President Bush did lift a presidential prohibition on drilling off the East and West coasts in 2008, and Congress followed suit and lifted their ban, too. Though Mr. Obama has not allowed drilling in these parts. The president also outlined the five-year offshore oil drilling and exploration plan that began in 2007 (and is mentioned above).
Meanwhile, Jonathan Cogan, spokesperson EIA said there is a "myriad of factors" that impact energy production and supply, including decreased demand due to a slow economy and changes to consumer behavior, as well as increased use of domestic biofuels and domestic production.
Although it's difficult to place blame or praise, supply is up and demand is down.
A June 2011 EIA study notes that the U.S. imported 49 percent of its petroleum in 2010, which is "dramatically" less than the U.S.'s peak level of oil imports in 2005, when imports of crude topped 60 percent because consumption was at its peak and domestic oil production was low.
David Axelrod: Oil production is "up twelve percent since he's been president."

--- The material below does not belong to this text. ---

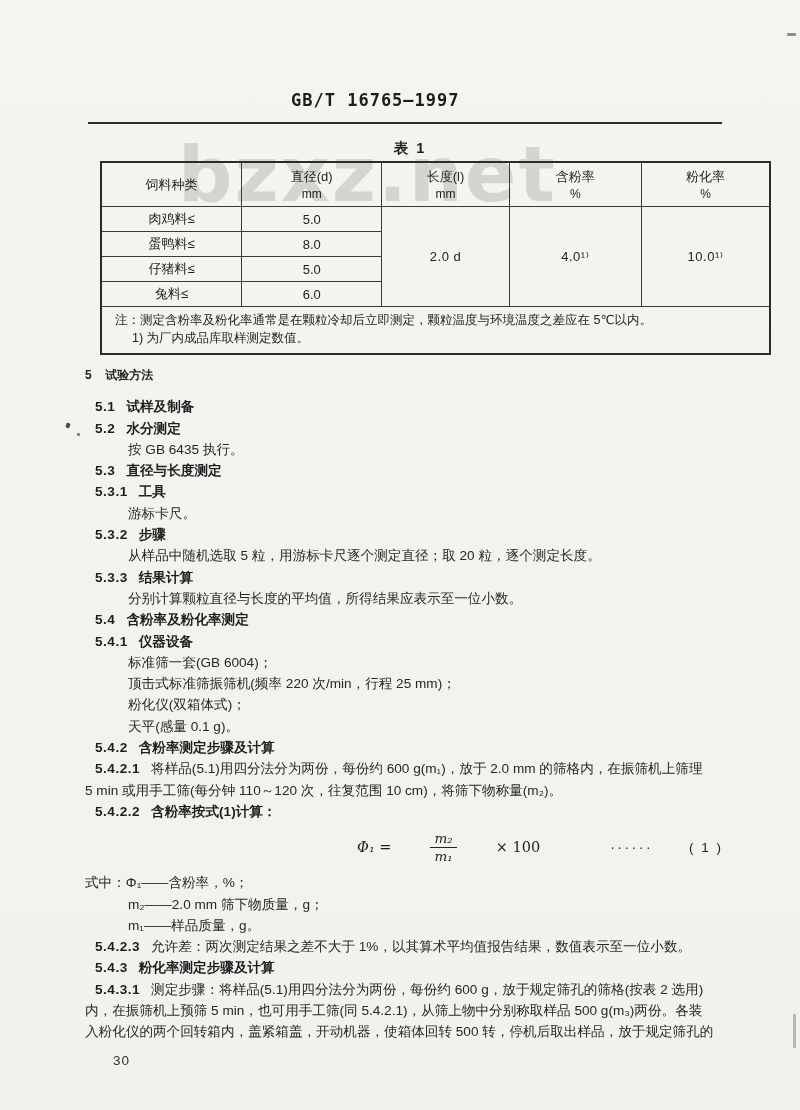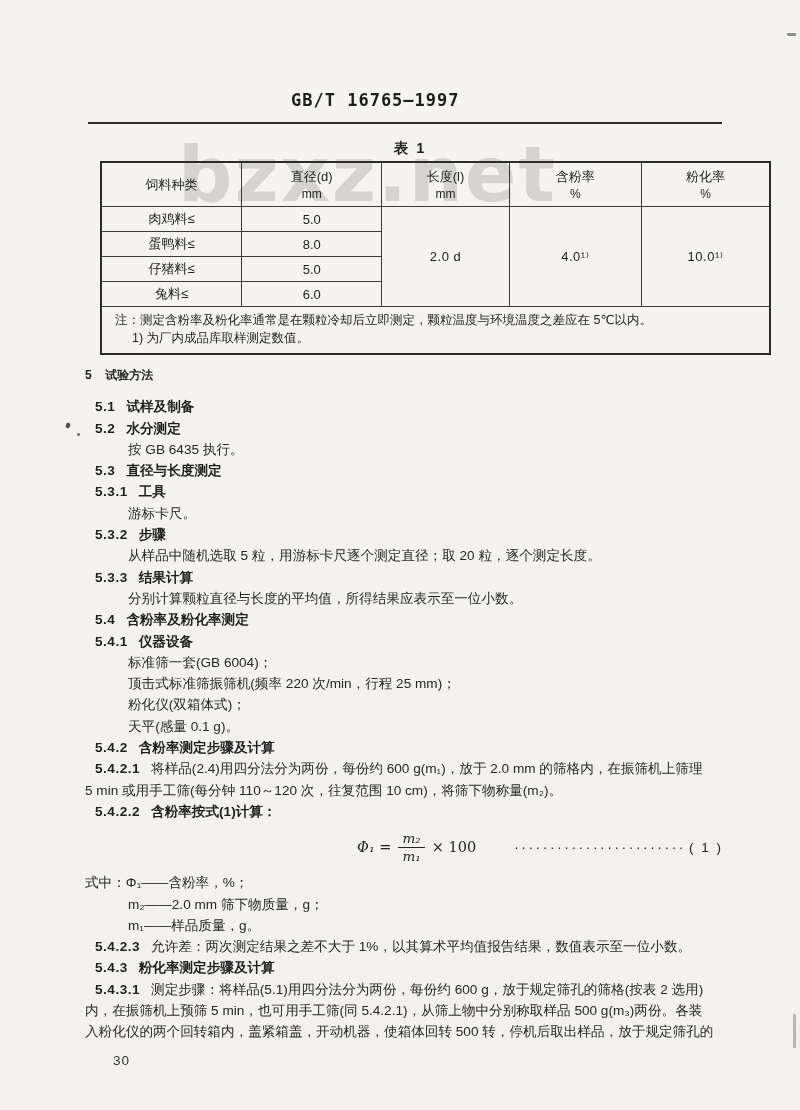"将样品(2.4)用四分法分为两份，每份约 600 g(m₁)，放于 2.0 mm" span.txt { text: 2.4 -> 5.1 }
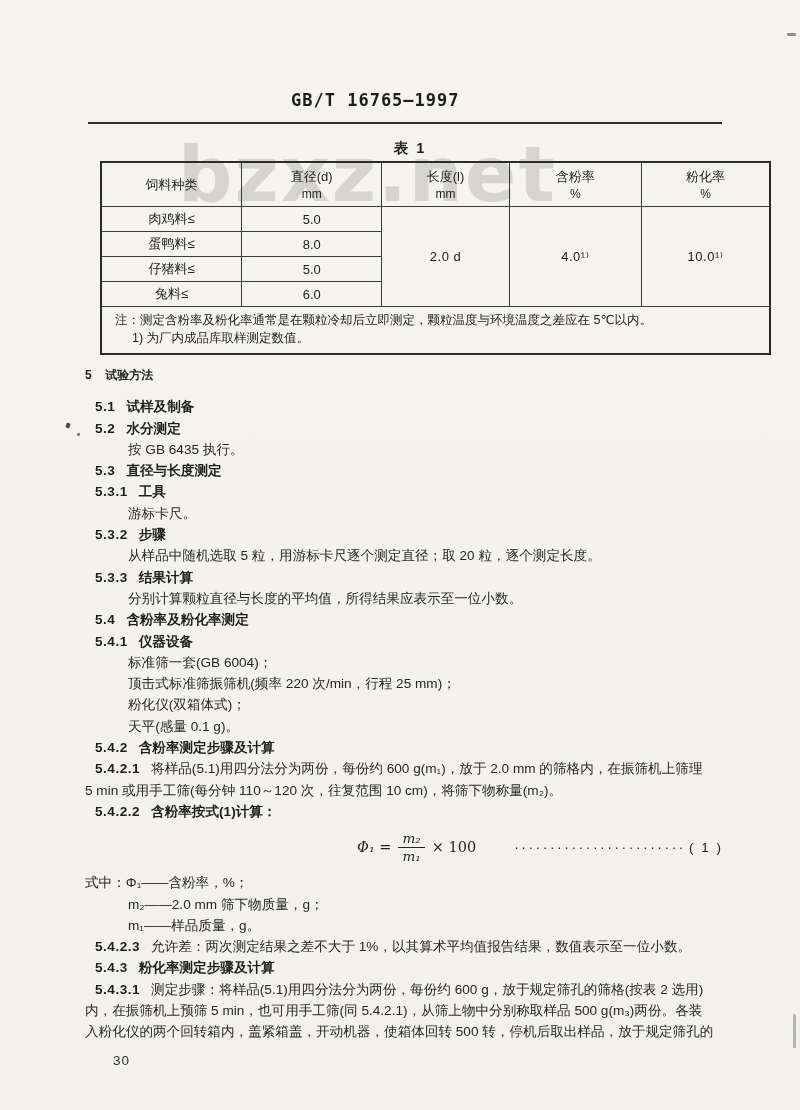"Φ₁ =" .formula { gap: none -> 32px }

According to the U.S. Energy Information Administration (EIA), the independent analytical arm of the Department of Energy, at the end of 2011, there were 23,503 crude oil wells in operation. That number is higher than 16,633 wells at the end of 2008. The peak number of oil-producing wells was in 1985 with more than 35,000 wells.
The number of drilling rigs to in operation to open up a well is also higher now than it was in 2008. According to EIA, there were 379 crude oil rigs in 2008, compared with 980 at the end of 2011, the most since 1990 when online records became available.
However, the Institute for Energy Research (IER), an industry-backed group, says oil production is up because of production increases on private and state lands, not because of actions by the federal government. Though the IER says federal oil production was down in 2011 from 2010, the organization's analysis shows that federal lands produced more oil the past two years since at least 2006.
David Axelrod: "And we're producing more gas than ever before."
Although 2011 and 2010 saw the highest levels of natural gas production in more than 35 years, the amount has fluctuated little over the past four decades. The mid 1980s saw the lowest levels of natural gas production with 17,270 billion cubic feet per year in 1985, but consumption was also at its lowest level, too. In the first 11 months of 2011, the United States produced 22,030 billion cubic feet of natural gas, which is the first year since 1985 the U.S. consumed less than it produced.
The Institute for Energy Research attributes the increased gas production to activity on private and state lands. The group says federal natural gas production dropped dramatically in 2011 to its lowest level since 2006. IER says 2009, the president's first year in office and also the peak of natural gas production in recent years, was followed by a 27 percent decrease in federal production but a 28 percent increase in activity on state and private lands.
David Axelrod gave no time frame for comparison. The United States has nearly doubled its increase of renewable energy since 1973 - a time when most of renewable energy came from hydroelectric power and the U.S. used negligible amounts of solar, wind and geothermal energy. Since 2005, halfway through the Bush administration, the use of renewable energy increased - but not doubled - from 6.2 quadrillion Btu to 8.3 quadrillion Btu in the first 11 months of 2011.